# P1: The stroop effect experiment

The stroop effect is a phenomenon observed in the 1930s by J. Ridley Stroop. It is a a demonstration of interference in the reaction time of a task. He observed that naming the font color of a printed word is an easier and quicker task if word meaning and font color are not incongruent. If both are printed in red, the average time to say "RED" in response to the word 'RED' is greater than the time to say "RED" in response to the word 'BLUE'. (*from [wikipedia](https://en.wikipedia.org/wiki/Stroop_effect)*)


![stroop effect](img/stroop_effect.gif)

## The project

This is the project 1 of the udacity's data analyst nanodegree.

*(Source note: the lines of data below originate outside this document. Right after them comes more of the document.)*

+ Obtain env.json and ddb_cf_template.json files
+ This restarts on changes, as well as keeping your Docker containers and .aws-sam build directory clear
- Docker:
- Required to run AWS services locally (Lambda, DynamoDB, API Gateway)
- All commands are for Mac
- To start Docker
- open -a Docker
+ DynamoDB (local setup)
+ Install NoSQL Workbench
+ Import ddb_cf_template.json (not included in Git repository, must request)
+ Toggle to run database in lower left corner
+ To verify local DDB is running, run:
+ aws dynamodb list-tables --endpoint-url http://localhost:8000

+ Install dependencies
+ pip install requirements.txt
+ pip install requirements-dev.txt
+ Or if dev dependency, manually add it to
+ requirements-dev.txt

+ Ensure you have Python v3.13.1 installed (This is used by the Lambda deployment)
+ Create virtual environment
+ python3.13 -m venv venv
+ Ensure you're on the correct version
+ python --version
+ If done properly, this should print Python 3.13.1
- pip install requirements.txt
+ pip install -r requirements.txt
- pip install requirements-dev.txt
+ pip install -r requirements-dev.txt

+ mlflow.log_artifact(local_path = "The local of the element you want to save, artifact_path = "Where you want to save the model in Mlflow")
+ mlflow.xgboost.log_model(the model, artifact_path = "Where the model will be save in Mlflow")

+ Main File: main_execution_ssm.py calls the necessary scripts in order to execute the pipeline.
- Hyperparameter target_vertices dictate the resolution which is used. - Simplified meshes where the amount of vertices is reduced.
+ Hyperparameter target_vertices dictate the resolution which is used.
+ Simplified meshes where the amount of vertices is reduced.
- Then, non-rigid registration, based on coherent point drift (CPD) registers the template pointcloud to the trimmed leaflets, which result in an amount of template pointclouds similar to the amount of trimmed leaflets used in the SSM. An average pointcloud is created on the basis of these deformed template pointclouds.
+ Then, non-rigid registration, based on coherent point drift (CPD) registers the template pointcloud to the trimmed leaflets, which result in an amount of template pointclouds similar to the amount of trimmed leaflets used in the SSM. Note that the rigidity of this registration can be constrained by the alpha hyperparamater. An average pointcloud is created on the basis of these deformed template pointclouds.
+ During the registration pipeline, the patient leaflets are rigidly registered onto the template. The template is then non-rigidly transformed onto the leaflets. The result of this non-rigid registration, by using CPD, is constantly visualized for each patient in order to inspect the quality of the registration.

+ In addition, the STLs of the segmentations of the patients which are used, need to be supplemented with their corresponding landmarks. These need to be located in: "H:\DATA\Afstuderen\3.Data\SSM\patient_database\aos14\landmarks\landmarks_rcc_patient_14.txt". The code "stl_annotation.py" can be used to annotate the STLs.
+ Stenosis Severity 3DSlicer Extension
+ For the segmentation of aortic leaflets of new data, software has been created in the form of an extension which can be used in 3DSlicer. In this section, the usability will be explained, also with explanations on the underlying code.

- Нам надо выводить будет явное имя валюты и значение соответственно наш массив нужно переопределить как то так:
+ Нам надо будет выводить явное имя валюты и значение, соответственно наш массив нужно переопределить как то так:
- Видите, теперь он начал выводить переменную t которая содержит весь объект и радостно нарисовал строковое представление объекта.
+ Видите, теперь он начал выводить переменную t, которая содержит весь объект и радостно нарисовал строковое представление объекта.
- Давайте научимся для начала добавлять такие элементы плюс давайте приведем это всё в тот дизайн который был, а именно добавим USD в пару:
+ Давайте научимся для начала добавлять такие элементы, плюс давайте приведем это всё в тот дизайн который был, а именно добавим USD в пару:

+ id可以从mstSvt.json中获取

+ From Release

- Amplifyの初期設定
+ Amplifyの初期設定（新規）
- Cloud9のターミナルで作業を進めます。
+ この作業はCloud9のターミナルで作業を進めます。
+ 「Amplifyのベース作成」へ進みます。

The objective is to apply descriptive and inferential statistics knowlegde to assess the stroop effect experiment on 24 subjects. Therefore, using inferential statistics concepts, such as t-tests and hypothesis testing, will be possible to comprove (or not) this effect on the given dataset.

## The experiment

It was given to each participant of the experiment two lists, one congruent and one incongruent. The time used to read out loud each list was recorded and saved on the dataset. So we have the performance (in seconds) of the 24 participants on reading the two types of list.

## Questions

#### 1. What is the independent variable in the experiment? What is the dependent variable?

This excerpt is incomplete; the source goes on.